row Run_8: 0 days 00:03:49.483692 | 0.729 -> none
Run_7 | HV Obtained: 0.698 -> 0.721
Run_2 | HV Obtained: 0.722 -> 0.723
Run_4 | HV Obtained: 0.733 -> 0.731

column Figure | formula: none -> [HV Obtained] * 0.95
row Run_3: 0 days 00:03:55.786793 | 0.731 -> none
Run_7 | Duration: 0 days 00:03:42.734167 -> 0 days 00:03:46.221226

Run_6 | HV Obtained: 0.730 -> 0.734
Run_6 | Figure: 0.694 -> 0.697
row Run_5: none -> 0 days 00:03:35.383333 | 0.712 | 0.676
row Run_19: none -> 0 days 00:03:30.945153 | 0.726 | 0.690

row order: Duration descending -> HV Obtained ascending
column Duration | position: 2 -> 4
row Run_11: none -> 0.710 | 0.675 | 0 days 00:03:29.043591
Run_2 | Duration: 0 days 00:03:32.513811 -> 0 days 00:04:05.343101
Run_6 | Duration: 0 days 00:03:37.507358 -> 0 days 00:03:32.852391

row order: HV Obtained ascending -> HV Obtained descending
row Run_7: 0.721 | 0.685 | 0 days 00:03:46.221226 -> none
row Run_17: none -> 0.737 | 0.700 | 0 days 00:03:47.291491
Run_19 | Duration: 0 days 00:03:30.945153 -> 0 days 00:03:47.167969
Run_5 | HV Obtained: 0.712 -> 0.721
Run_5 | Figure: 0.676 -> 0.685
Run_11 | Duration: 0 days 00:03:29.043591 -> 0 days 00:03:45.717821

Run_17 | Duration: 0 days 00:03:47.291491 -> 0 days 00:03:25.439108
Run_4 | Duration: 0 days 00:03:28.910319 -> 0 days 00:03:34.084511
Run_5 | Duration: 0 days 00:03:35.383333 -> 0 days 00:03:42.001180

### DIRECTIONS
Copy the lines of the data above exactly as written, beginning with the line containing "column Figure |" and ending with the line containing "Run_2 | Duration: 0", and leave out all other lines.

### REPLY
column Figure | formula: none -> [HV Obtained] * 0.95
row Run_3: 0 days 00:03:55.786793 | 0.731 -> none
Run_7 | Duration: 0 days 00:03:42.734167 -> 0 days 00:03:46.221226

Run_6 | HV Obtained: 0.730 -> 0.734
Run_6 | Figure: 0.694 -> 0.697
row Run_5: none -> 0 days 00:03:35.383333 | 0.712 | 0.676
row Run_19: none -> 0 days 00:03:30.945153 | 0.726 | 0.690

row order: Duration descending -> HV Obtained ascending
column Duration | position: 2 -> 4
row Run_11: none -> 0.710 | 0.675 | 0 days 00:03:29.043591
Run_2 | Duration: 0 days 00:03:32.513811 -> 0 days 00:04:05.343101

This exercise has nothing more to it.